Exercise aim:
Pull every line from the records that has the word "this" in it.
Top of Records for processing
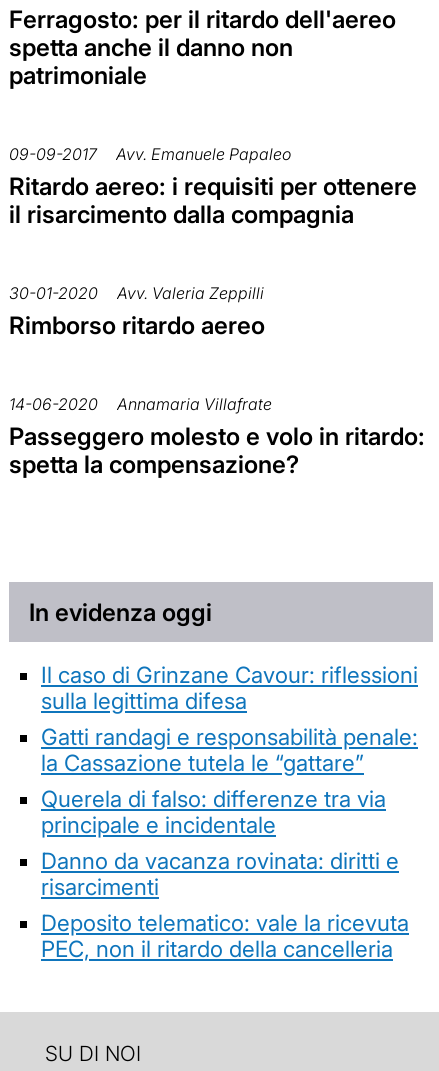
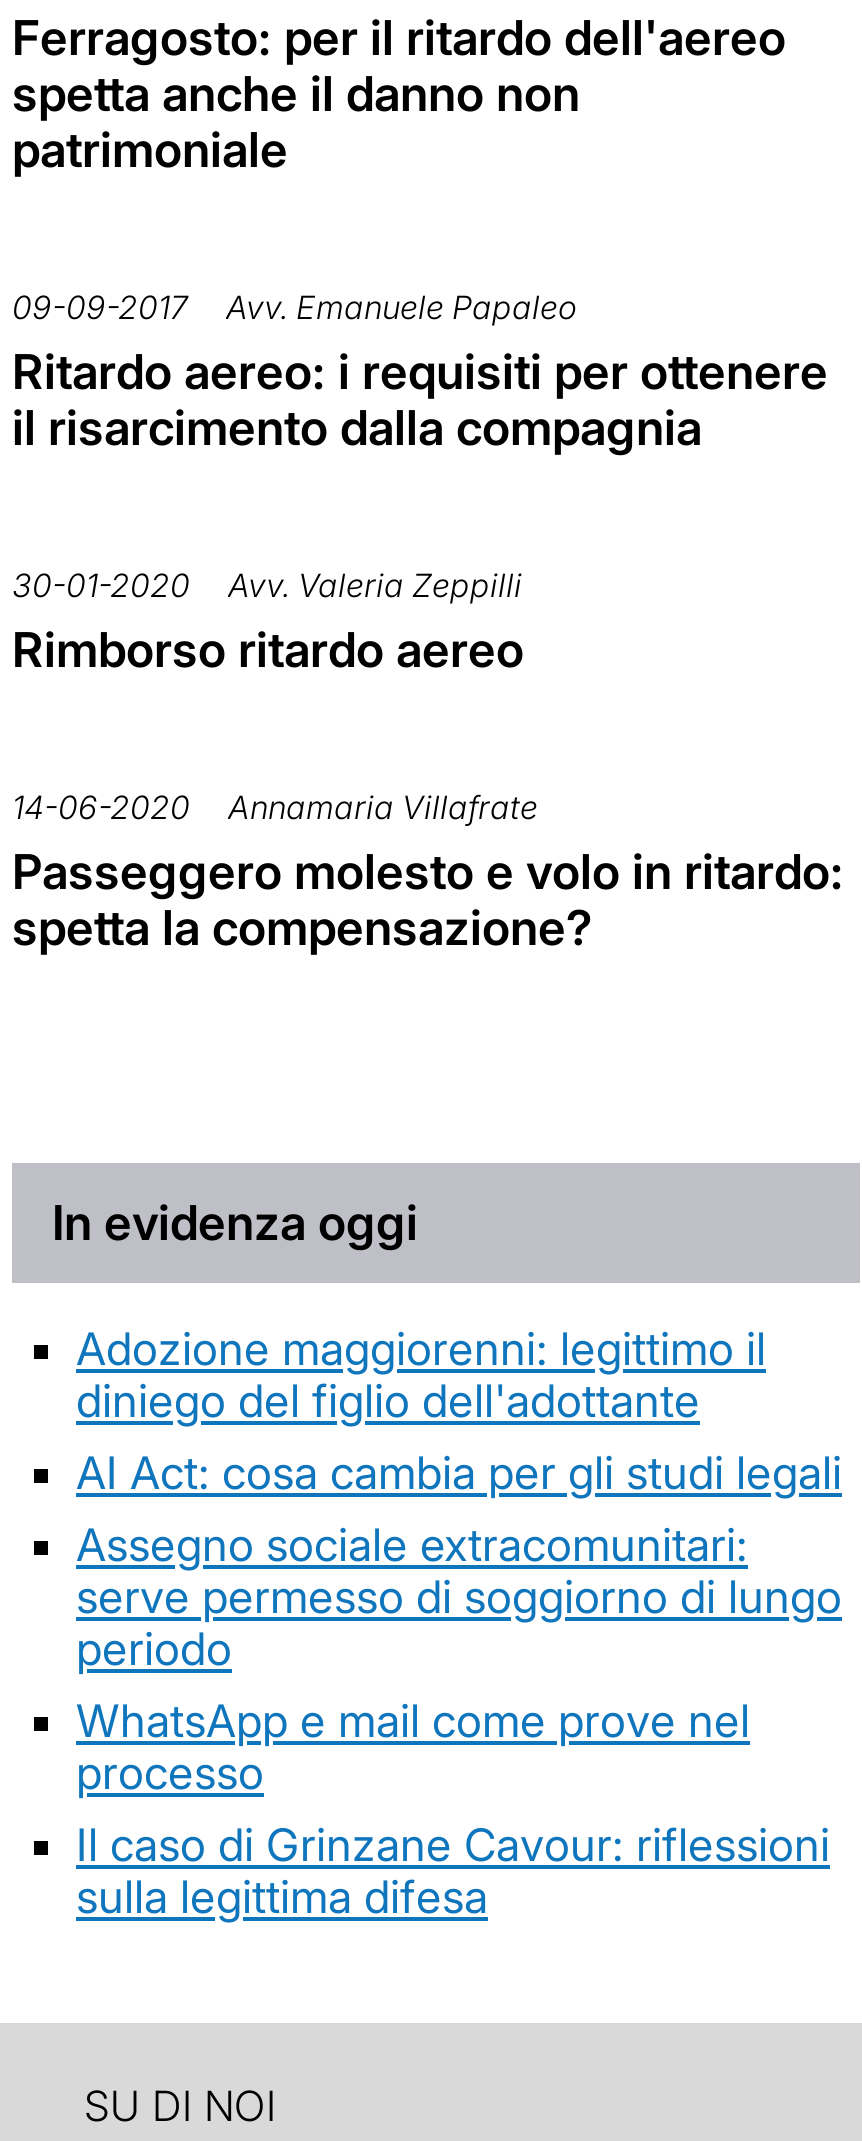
+ Adozione maggiorenni: legittimo il
+ diniego del figlio dell'adottante
+ AI Act: cosa cambia per gli studi legali
+ Assegno sociale extracomunitari:
+ serve permesso di soggiorno di lungo
+ periodo
+ WhatsApp e mail come prove nel
+ processo

moved down: Il caso di Grinzane Cavour: riflessioni | sulla legittima difesa

- Gatti randagi e responsabilità penale:
- la Cassazione tutela le “gattare”
- Querela di falso: differenze tra via
- principale e incidentale
- Danno da vacanza rovinata: diritti e
- risarcimenti
- Deposito telematico: vale la ricevuta
- PEC, non il ritardo della cancelleria
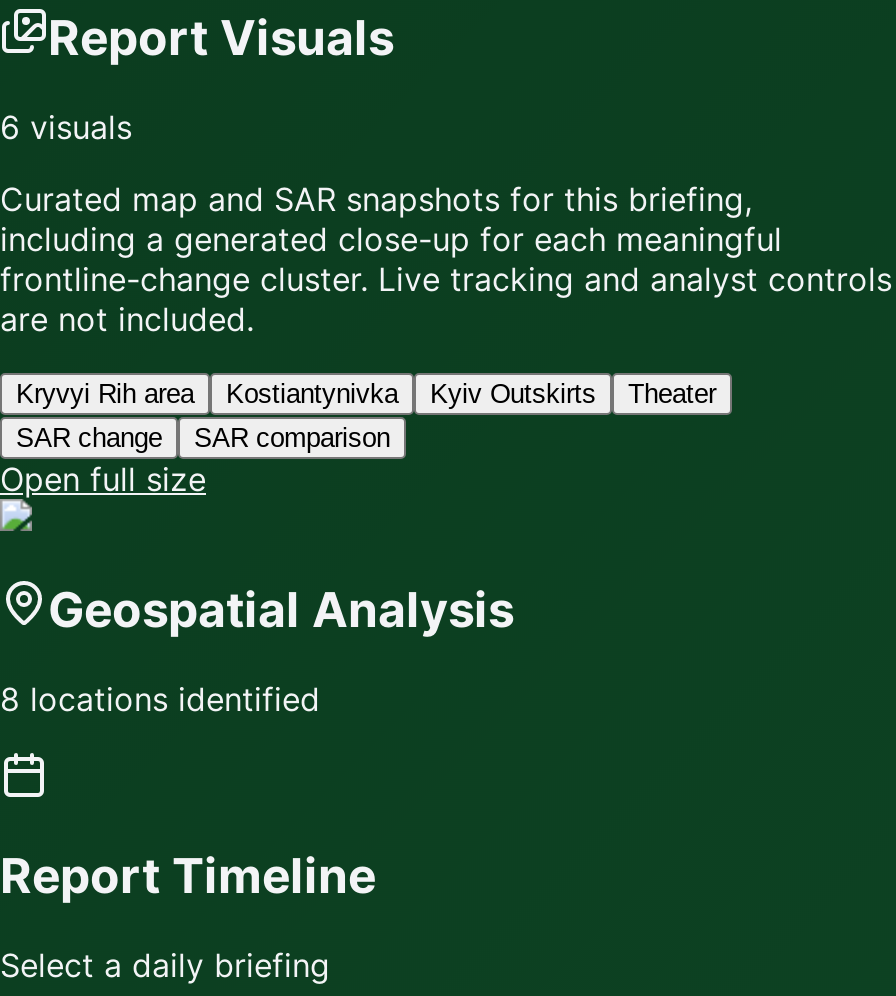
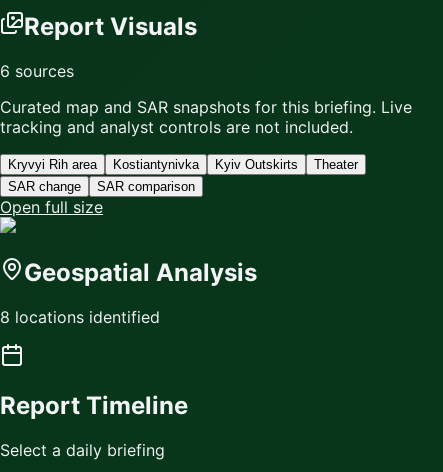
- 6 visuals
+ 6 sources

- Curated map and SAR snapshots for this briefing,
- including a generated close-up for each meaningful
- frontline-change cluster. Live tracking and analyst controls
- are not included.
+ Curated map and SAR snapshots for this briefing. Live
+ tracking and analyst controls are not included.
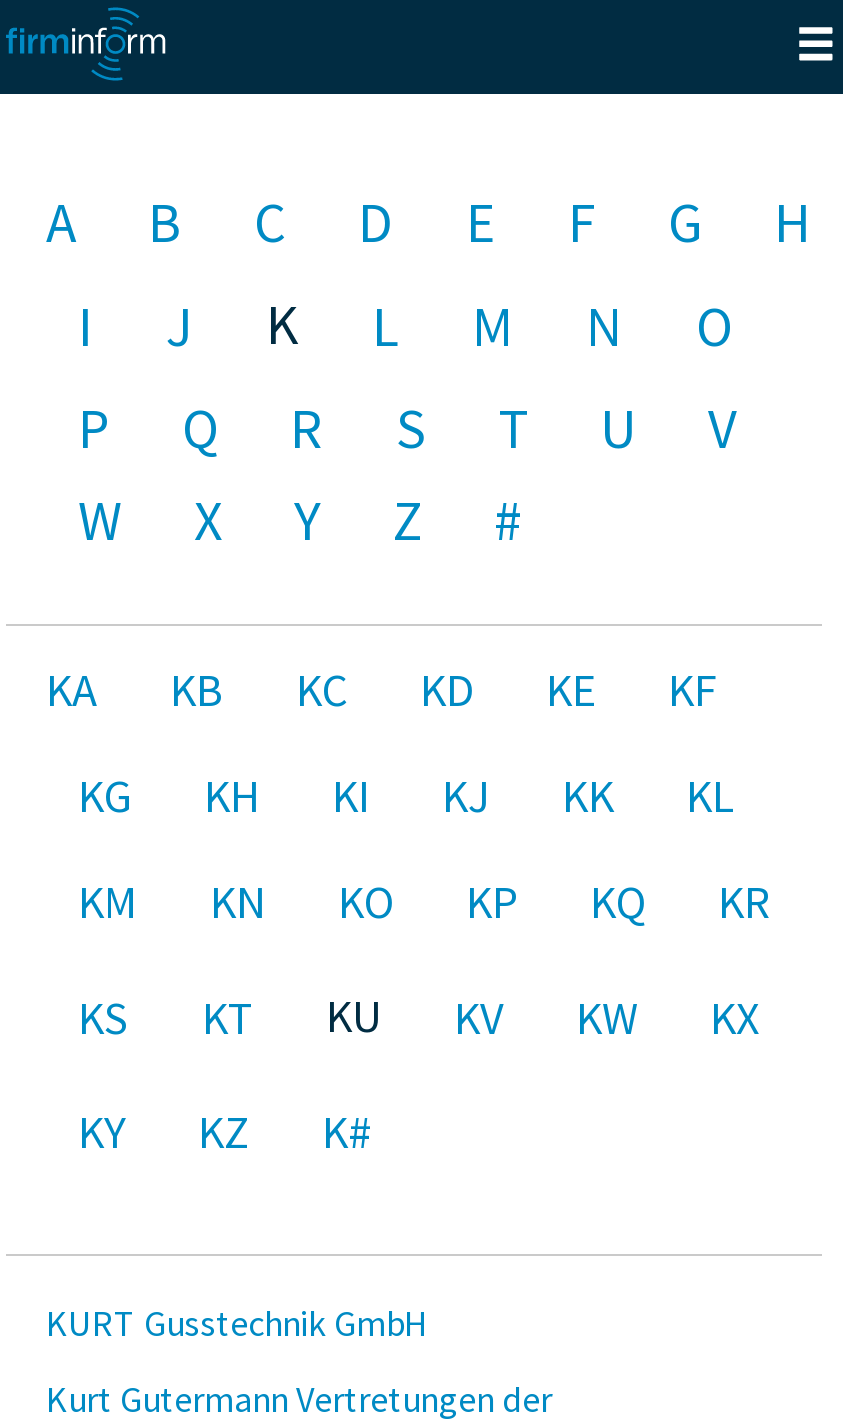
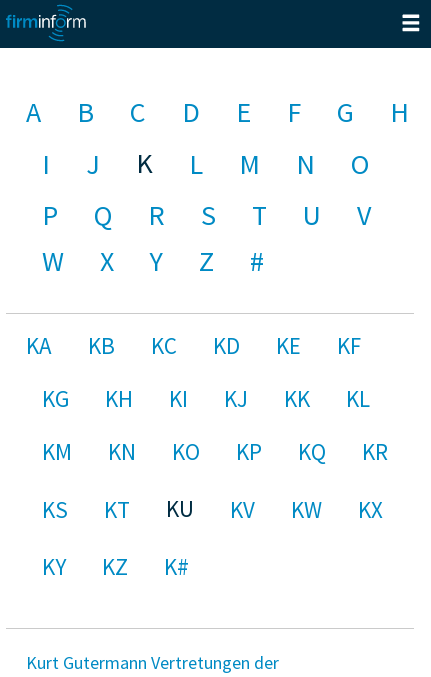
- KURT Gusstechnik GmbH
Bottom of Records for processing
Exercise response:
- Curated map and SAR snapshots for this briefing,
+ Curated map and SAR snapshots for this briefing. Live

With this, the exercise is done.